Review: You Idiot by Kris Ong @SeaShorts


As a Singaporean millennial myself, I asked filmmaker Kris Ong what is one thing Singapore should know about us youths and our dreams. She responds with a Walt Whitman quote from his poem Song of Myself



"Do I contradict myself? 

Very well, then I contradict myself, 
(I am large, I contain multitudes.)"


And I thought that simple quote encompasses the film as well, that even if my review ended here, it would not have mattered. 



Her short film You Idiot is a glimpse of that carefree nature we associate with youthfulness. Matt and Darren roam the streets at night, and write a song about where their world might end up in the future. 



There is a softness to the film that words escape me. Watching the film warms me, like a familiar embrace that my heart has memorised; forgotten feelings rekindled. Evenly paced throughout, breathing space exists on the screen where one key focus shifts to another.
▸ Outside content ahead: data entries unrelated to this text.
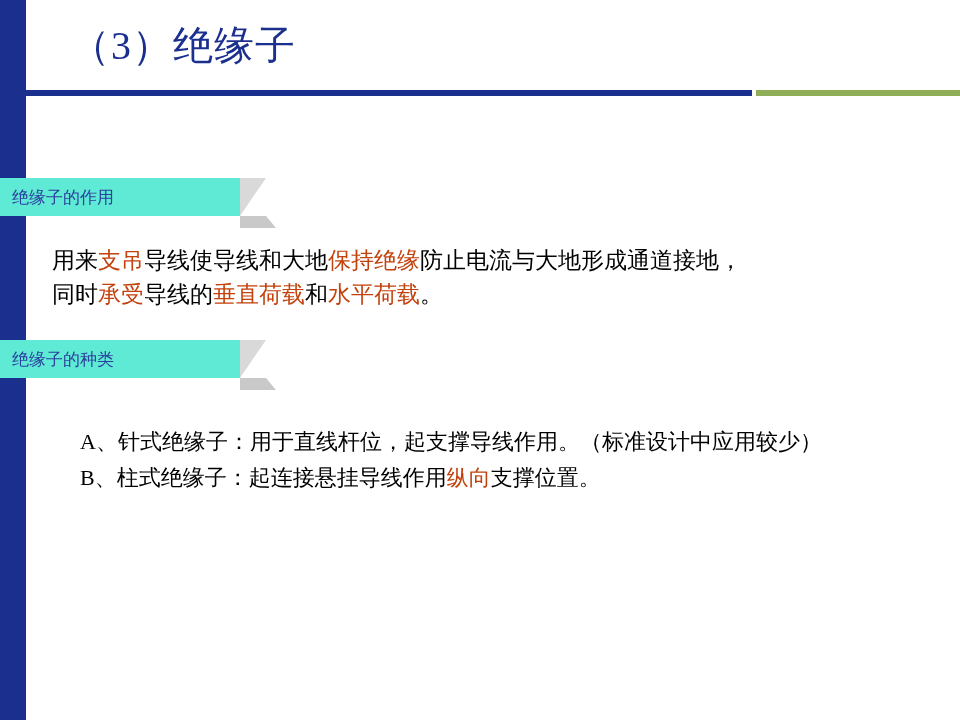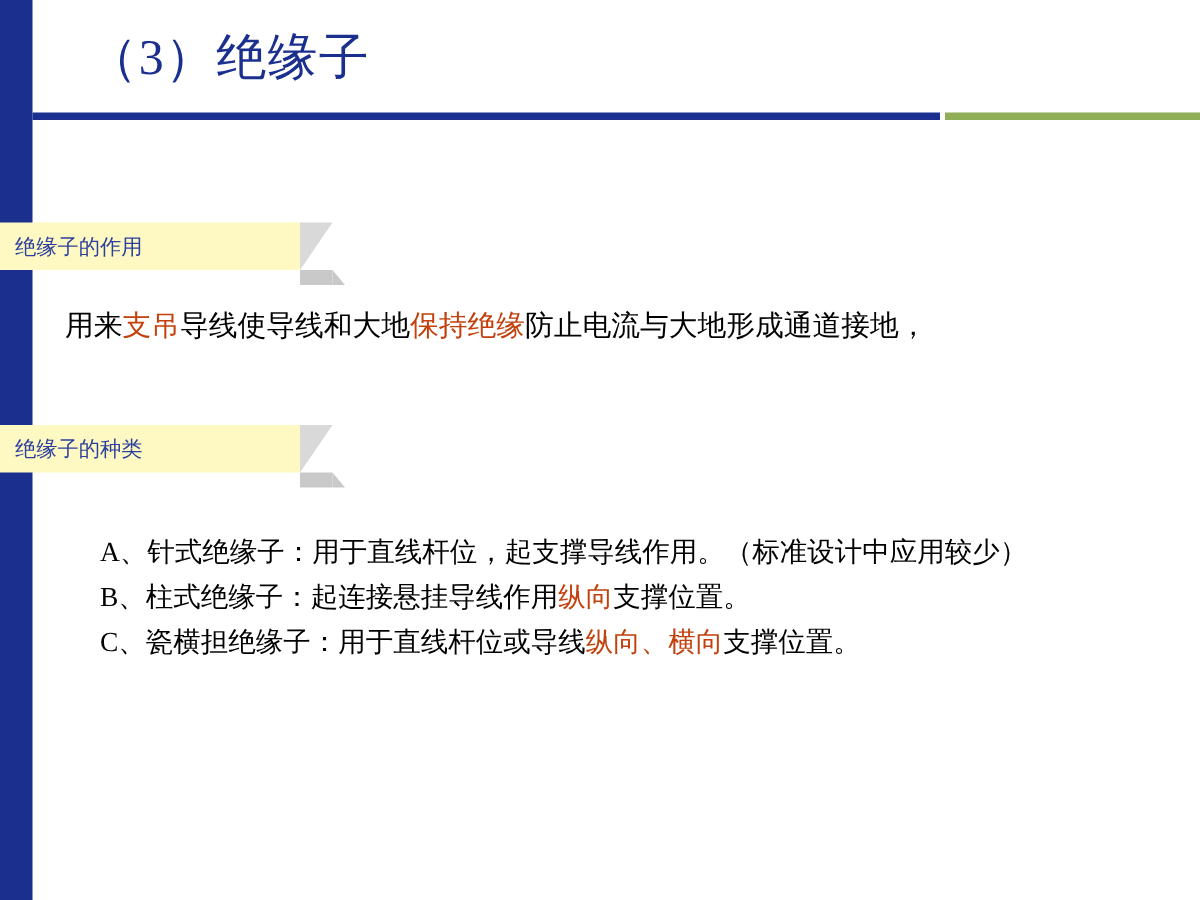"绝缘子的作用" .tag { background: #fef9c3 -> #5eead4 }
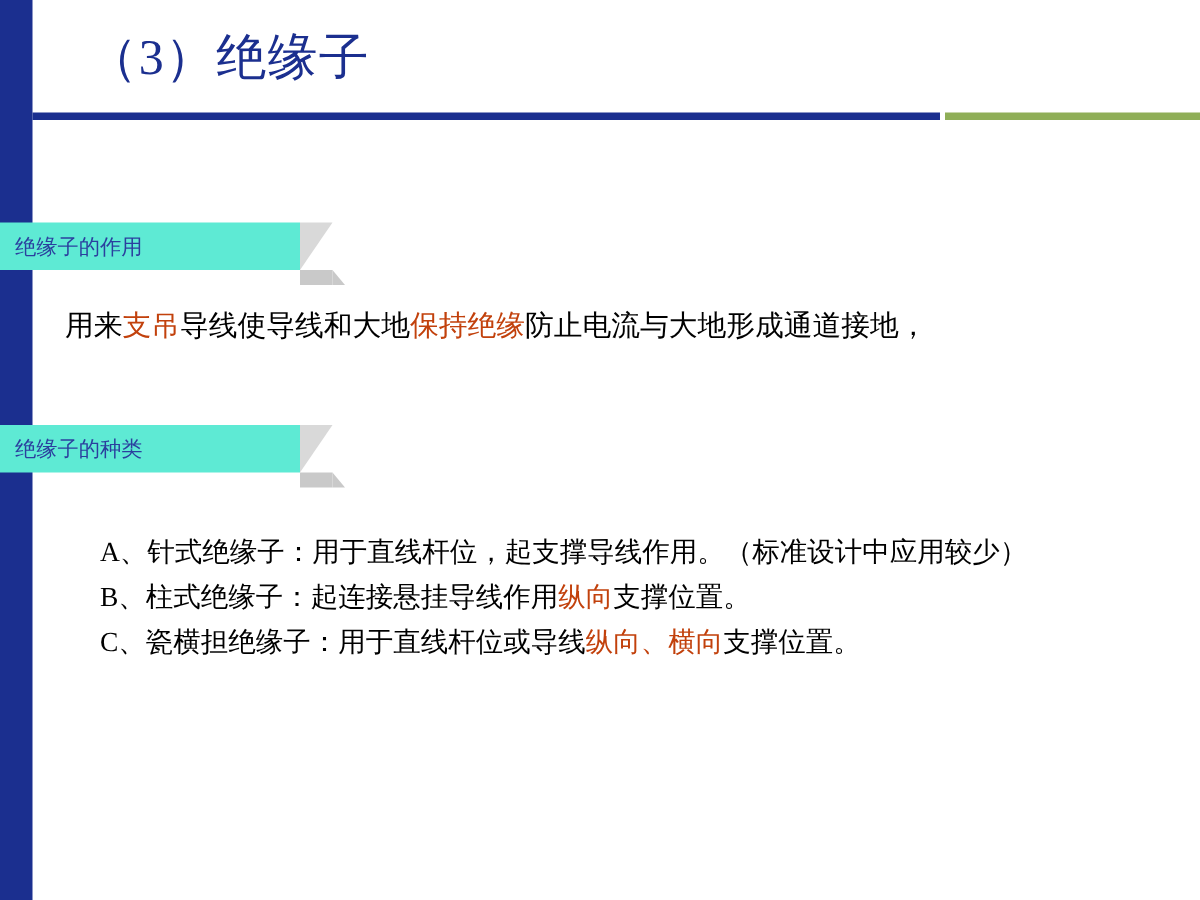"同时承受导线的垂直荷载和水平荷载。" div { html: none -> <div> <span>同时</span><span>承受</span><span>导线的</span><span>垂直荷载</span><span>和</span><span>水平荷载</span><span>。</span> </div> }
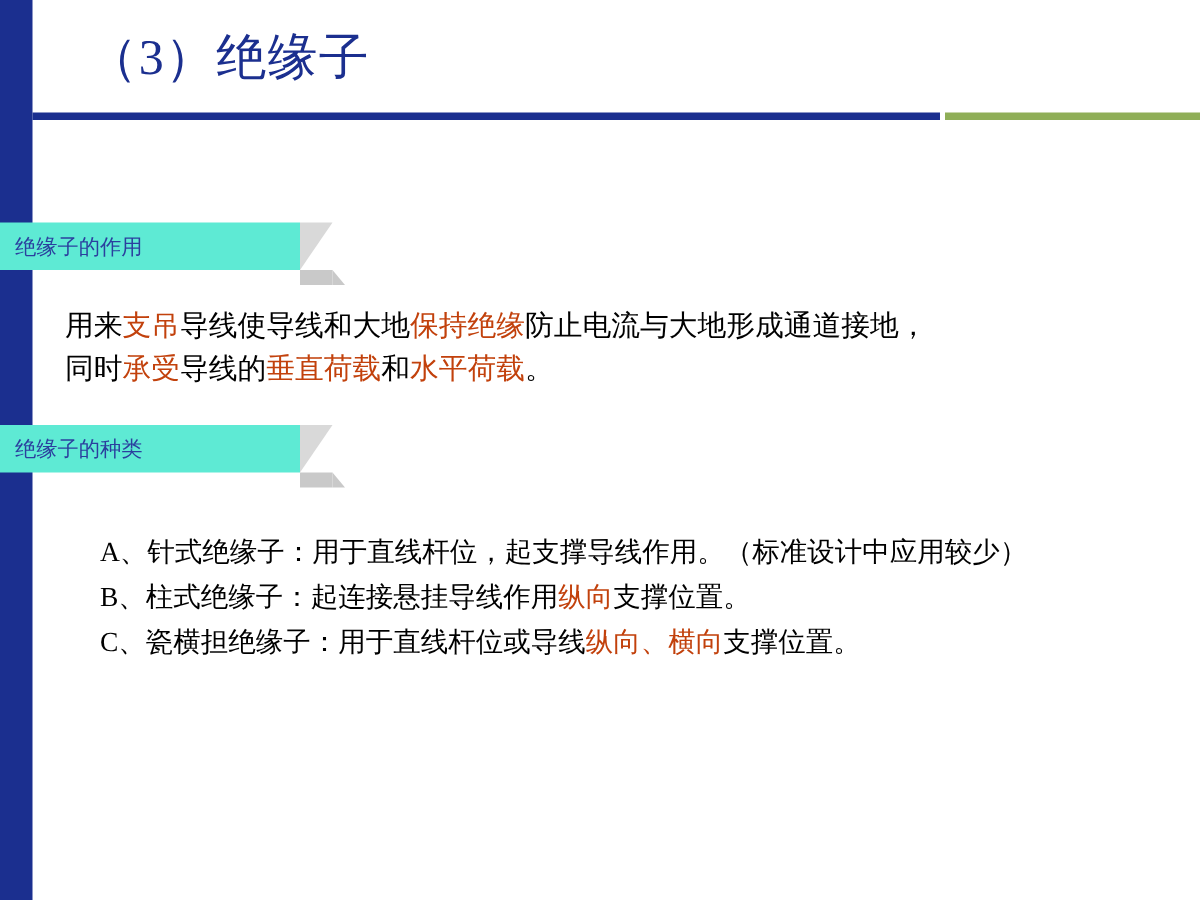"C、瓷横担绝缘子：用于直线杆位或导线纵向、横向支撑位置。" div.list-line { html: <div> <span>C、瓷横担绝缘子：用于直线杆位或导线</span><span>纵向、横向</span><span>支撑位置。</span> </div> -> none }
The ordinary shines in the scenes that segue from one to the other, from walking the streets late night to stopping in front of a well-furnished motorcycle and wishing they get to ride their own in time. 



For Kris, the choice of a motorcycle is obvious: "In Singapore a car is like a symbol of affluence, luxury and convenience. But not freedom, at least not to me. It’s just so expensive here. In bigger countries a car might mean escape. But there’s nowhere you can really escape to in Singapore with a registered car. Forget JB. There are a flood of burdensome concerns that come with owning and maintaining a car in Singapore. 

Maybe it’s because I watched “Eating Air” on the big screen when I was a kid. I never forgot the scenes of the ah bengs chasing each other down the highways on their motorcycles. The wind in the tassels of Mark Lee’s leather jacket. I’ve always held onto that romantic image, of rebelliousness and speed."



That romance with an edge is definitely enhanced by the choice to feature music by local musicians in its glory — singing lyrics out loud, jamming on guitars and putting words to music which is usually a process hidden from the public eye. The intimacy of friendship and the silliness stand out while earning a couple of guilty laughs from me, as I recall my own memories of friends, dreams and days of fewer inhibitions. 


But what really strikes me is the constant motion, the sense of moving. A pulse that keeps going, restlessness but not from anxiety or boredom, but from having comfortable company and that taking any direction will be a good one. The characters Matt and Darren spin on a playground ride before going on a journey through multiple means of travel, be it literal or imagined. 



This draws out a romantic notion of wandering and exploration, which is freeing and so exciting. However, perhaps being Singaporean, I also feel a tinge of bittersweetness, knowing that this island country seems to get smaller by the day and not all wanders are rewarded the same. This leads me to think about how we are seduced by the concept of travel so strongly here, and it is made accessible with our passport if you have the financial means to do so. 



"I think in modern times traveling has become emblematic of freedom and escape. It’s not exclusive to Singapore. But it’s true that Singaporeans really love to travel. We have no “countryside” to escape to and forget ourselves in. When you travel your mind opens up, one can imagine all the different ways to exist in a new space. The anonymity is also seductive," Kris offers her two cents at my digression.



I do wonder if our search is for something bigger than ourselves, or simply for a better sense of belonging. To know that our hopes do have a space here and we deserve to exist. Intersections, contradictions and all. 


And bringing it all back to the beginning of this review, we really never are merely one thing at any given point in time and definitely more than one thought, one dream and one feeling. With that, Kris muses, "I don’t think it’s for me to say what audiences should take away from the film. Maybe what I can share is a thought I had as I made the film. Just like how the the characters wander around and then write a song at the end of the night— what informs creation is often an elusive and mysterious process."

Written by Dawn Teo

You Idiot was recently screened at the 2019 SeaShorts Film Festival and won Best Editing, Cinematography and Original Music at the Singapore National Youth Film Awards.